Analysis and Findings
[21] This conclusion seems to have been the reason for the failure to involve Ms. Morgan in the process of arresting D.A.. It may be the reason why so little information was given the Peterborough Police Service in the request to them to arrest the defendant. It may also be the reason why Detective Rose was indifferent to the exercise of the defendant's right to counsel of choice. Detective Rose preferred the diagnosis of the defendant's mother, which minimized the damage caused by her own alcohol abuse, to the evaluations of medical professionals and seasoned social workers reported to him by a CSW with 26 years of experience. This was an entirely unreasonable conclusion. It underlay the routine treatment of a vulnerable accused whose disabilities required unusual handling. An inculpatory statement was the direct result. The police conduct was a serious violation of s. 10(b) of the Canadian Charter of Rights and Freedoms.
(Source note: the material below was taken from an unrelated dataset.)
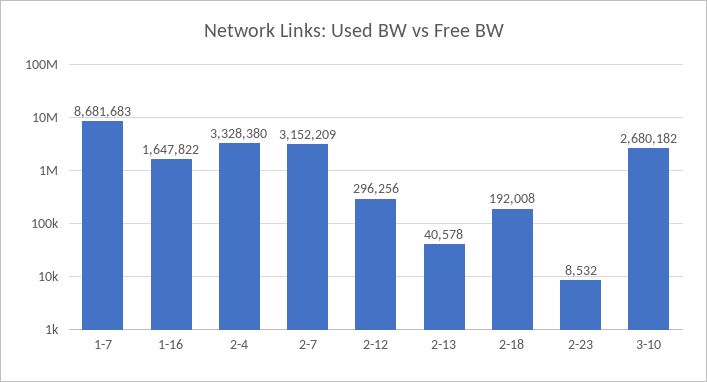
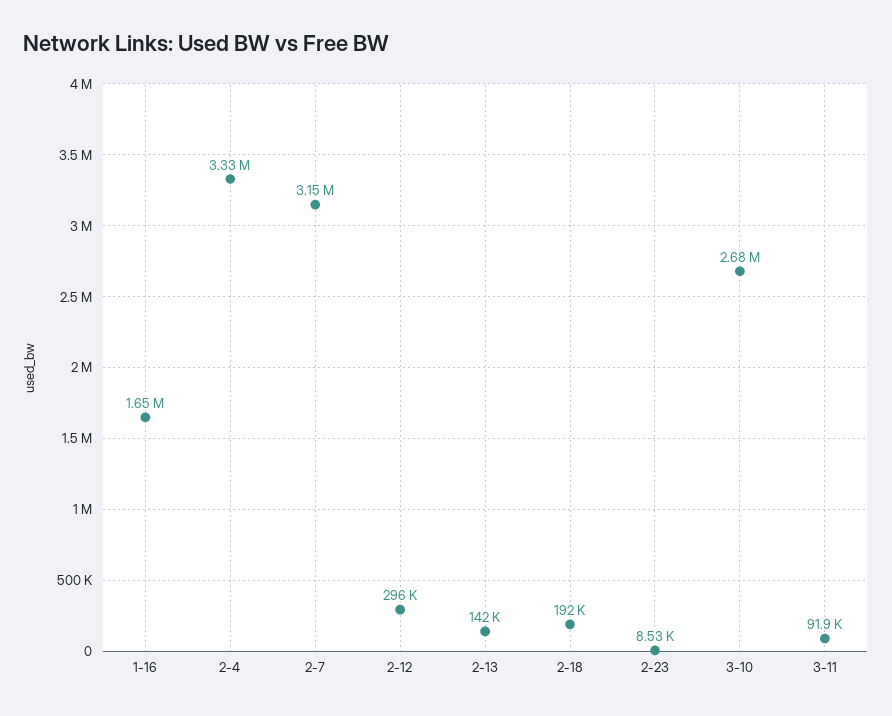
1-7: 8681683 -> none
2-13: 40578 -> 142000
3-11: none -> 91900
In the circumstances of this accused, the state misconduct in frustrating D.A.'s assertion of his desire to speak to counsel of choice was very serious. The police have been told of the nature and severity of the defendant's disabilities some eight weeks prior to the arrest. Ms. Morgan was diligent in directing police to the core issue engaged in the arrest of D.A.: his incapacity to understand legal advice and make rational decisions without the assistance of persons familiar with the special methods required to communicate with him. The police willfully disregarded this advice.
[22] The effect on D.A.'s Charter-protected rights was significant. A confession was produced as a direct consequence of the misconduct.
[23] I must now consider the effect of potential exclusion on society's interest in the determination of this case on the merits. This is not a case where real evidence has some connection to a technical breach. This is a statement produced by, at very least, indifference to the profound vulnerabilities of the suspect. Here there is more than a hint of convenient, blithe and deliberate adherence to routine. In my view, the public interest in fair investigation requires the exclusion of a confession extracted as a result of a deliberate or unreasonable refusal to accommodate a suspect with special needs.